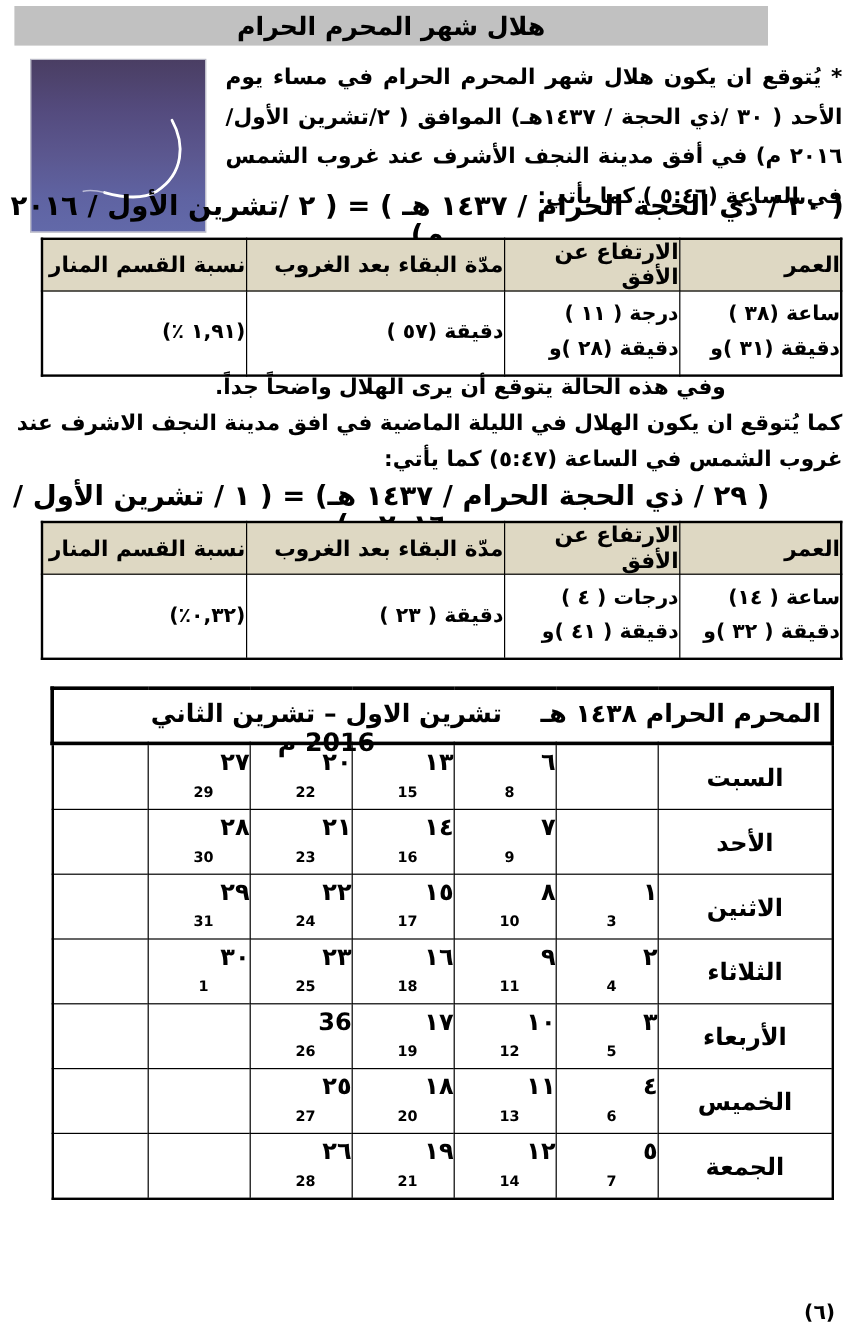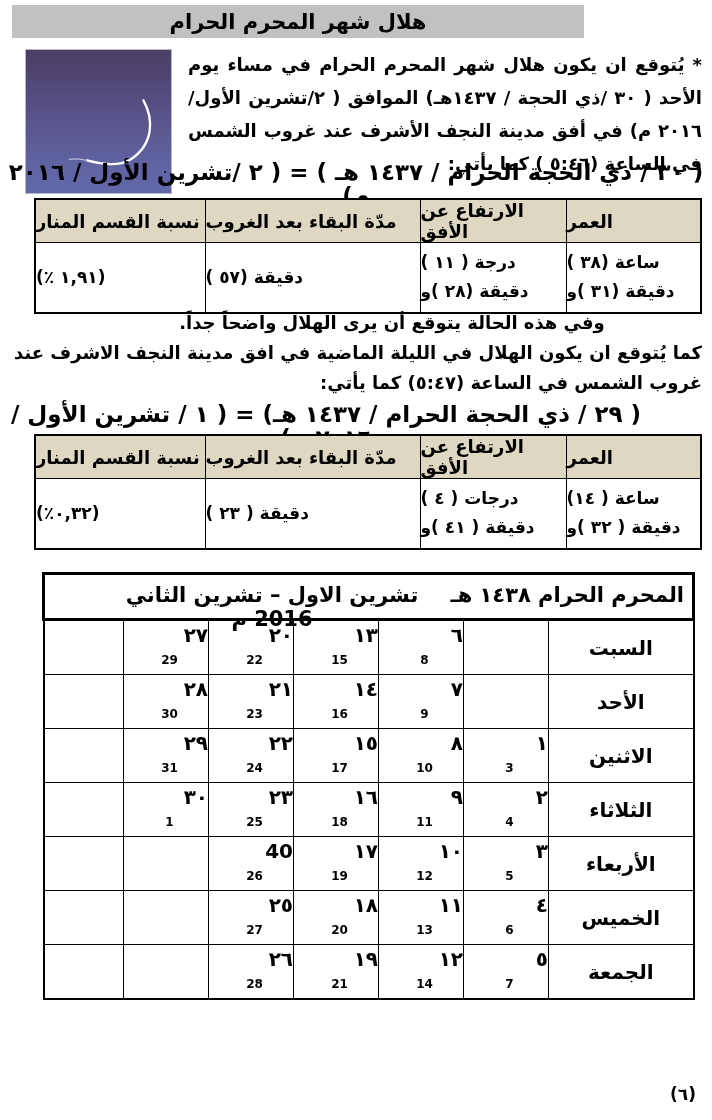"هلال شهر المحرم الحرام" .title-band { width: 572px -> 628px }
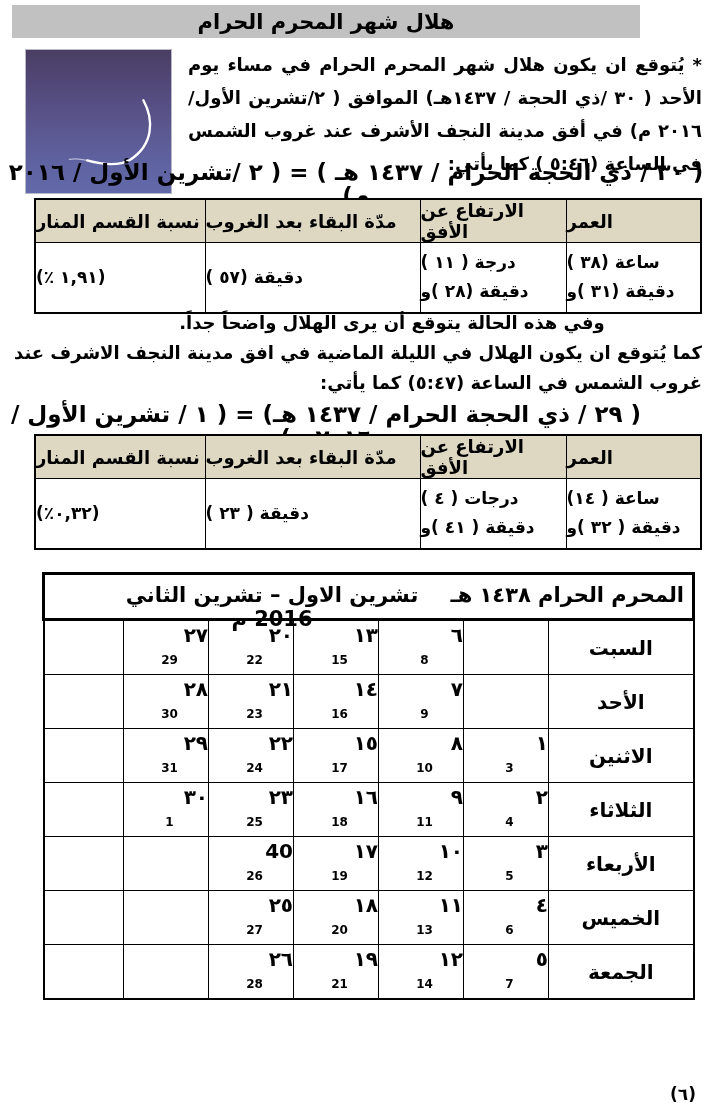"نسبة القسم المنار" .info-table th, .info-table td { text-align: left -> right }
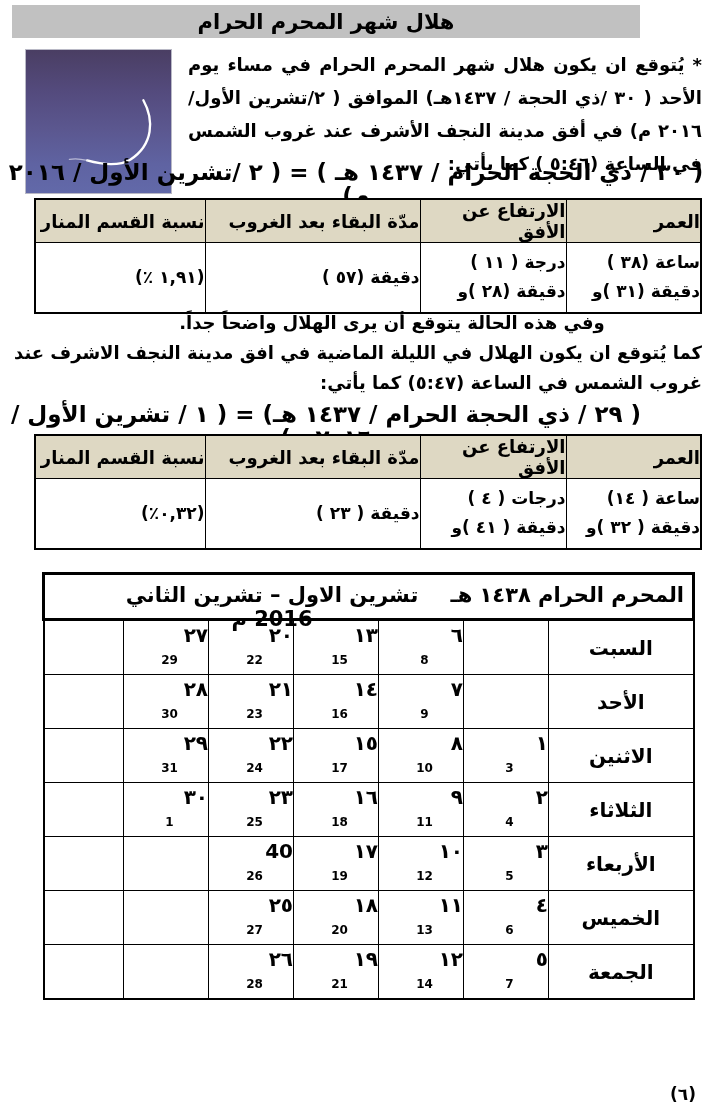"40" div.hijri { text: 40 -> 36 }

-- -- --

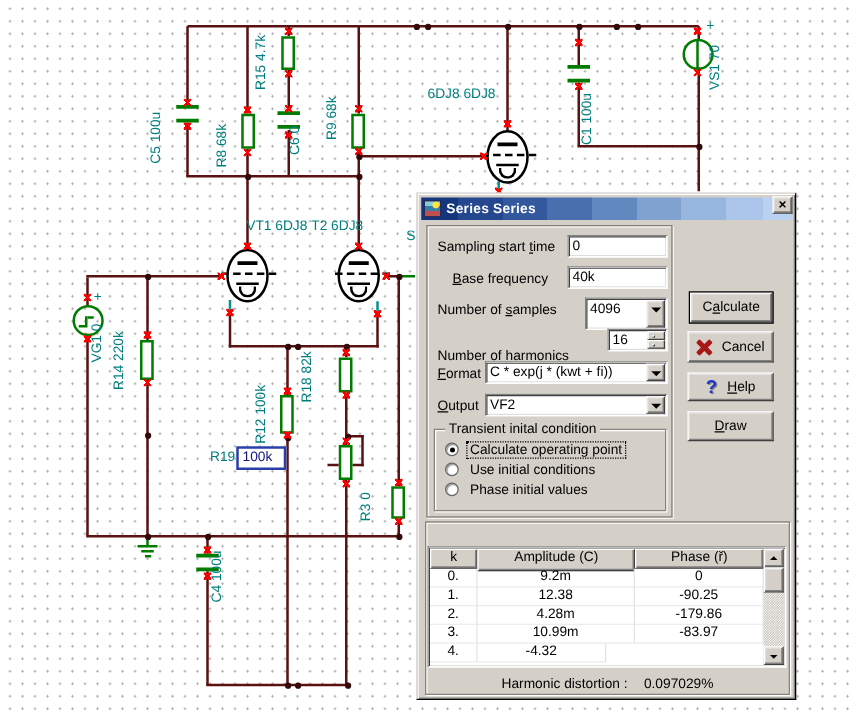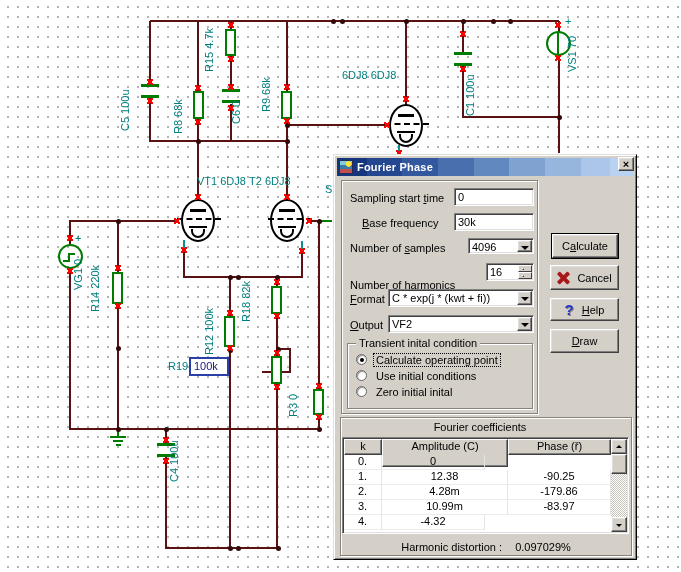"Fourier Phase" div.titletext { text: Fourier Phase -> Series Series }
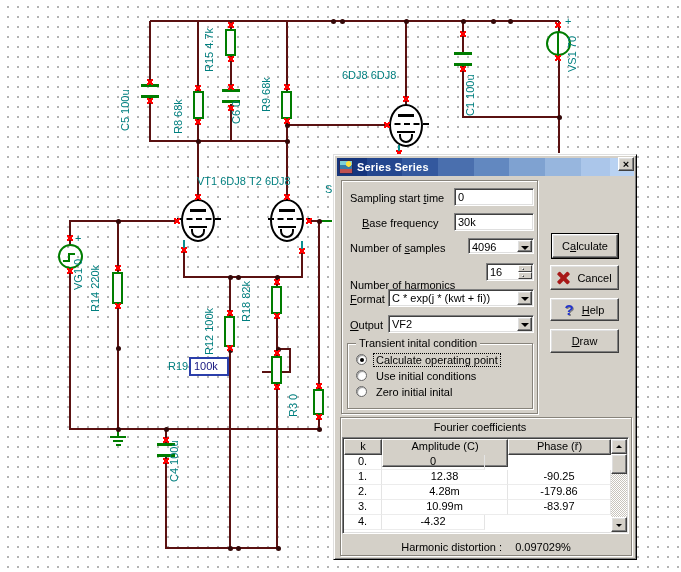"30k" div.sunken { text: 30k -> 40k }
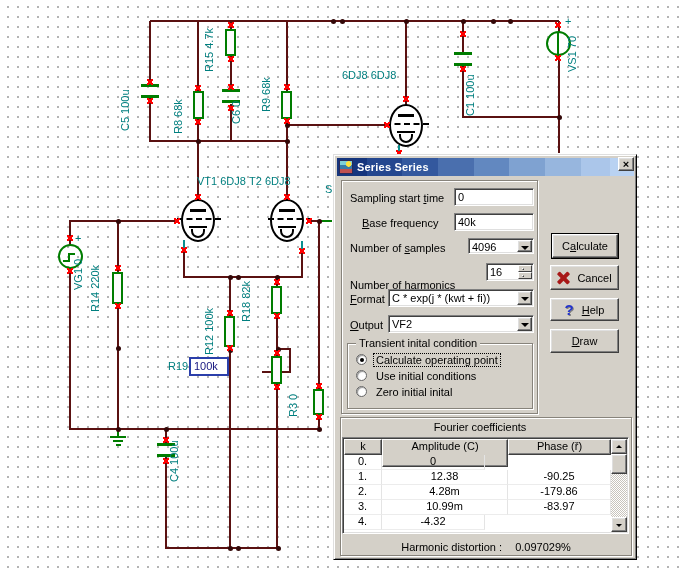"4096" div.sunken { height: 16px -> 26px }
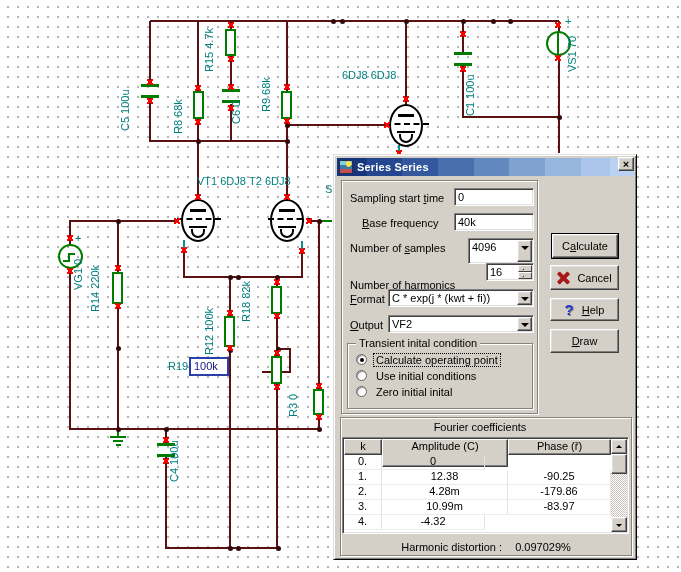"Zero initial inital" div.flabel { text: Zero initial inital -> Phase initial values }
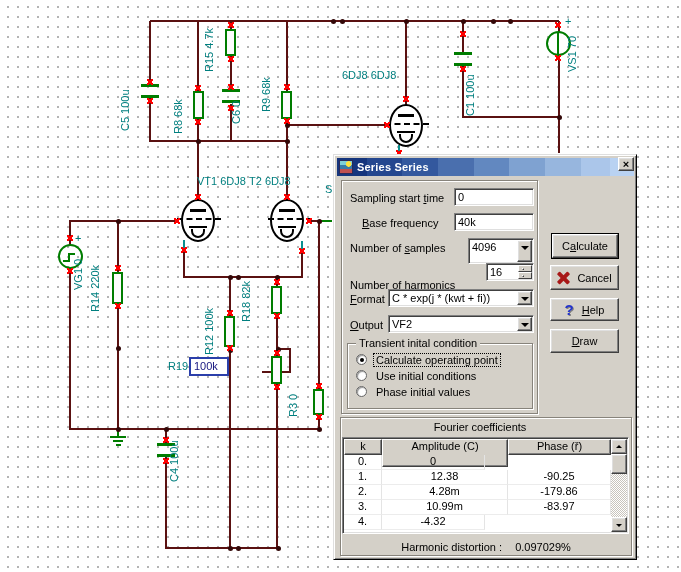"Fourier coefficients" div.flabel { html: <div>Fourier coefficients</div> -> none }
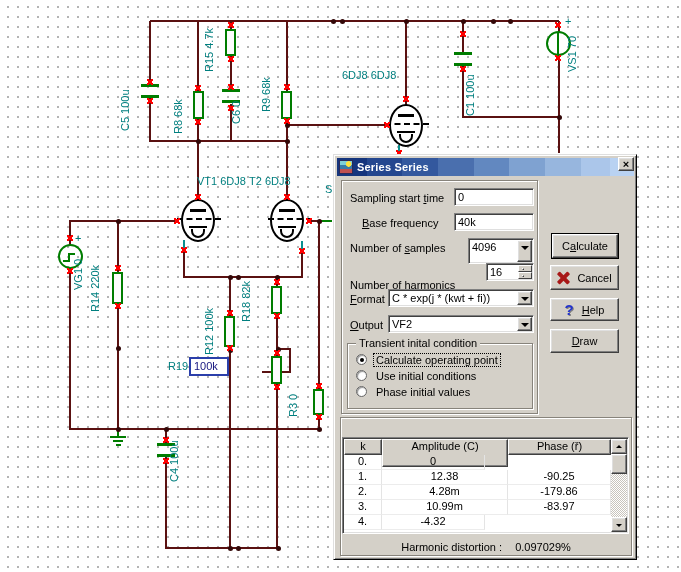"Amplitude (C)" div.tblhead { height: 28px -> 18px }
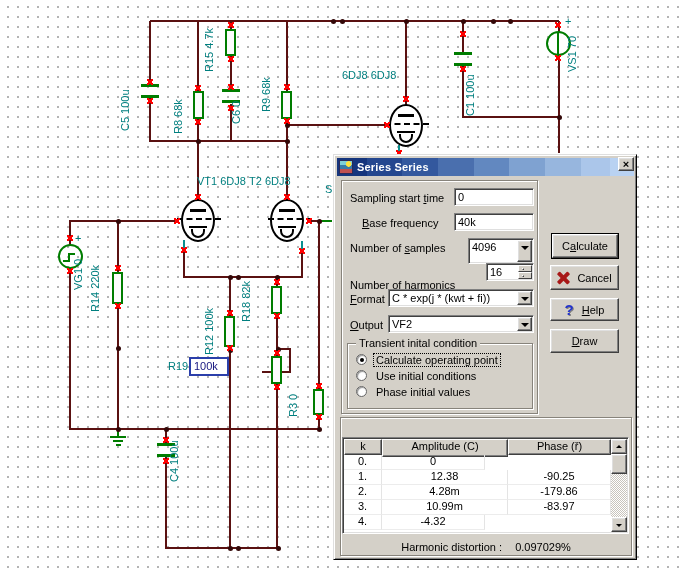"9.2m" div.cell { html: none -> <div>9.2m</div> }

-- -- --

- **ABOUT THIS TASK**
Go to the line above holding "text: Fourier Phase", then copy exactly each line down to and including the one holding "html: none ->", leaving pictures out.

- **OUTPUT OF THE EXERCISE**
"Fourier Phase" div.titletext { text: Fourier Phase -> Series Series }
"30k" div.sunken { text: 30k -> 40k }
"4096" div.sunken { height: 16px -> 26px }
"Zero initial inital" div.flabel { text: Zero initial inital -> Phase initial values }
"Fourier coefficients" div.flabel { html: <div>Fourier coefficients</div> -> none }
"Amplitude (C)" div.tblhead { height: 28px -> 18px }
"9.2m" div.cell { html: none -> <div>9.2m</div> }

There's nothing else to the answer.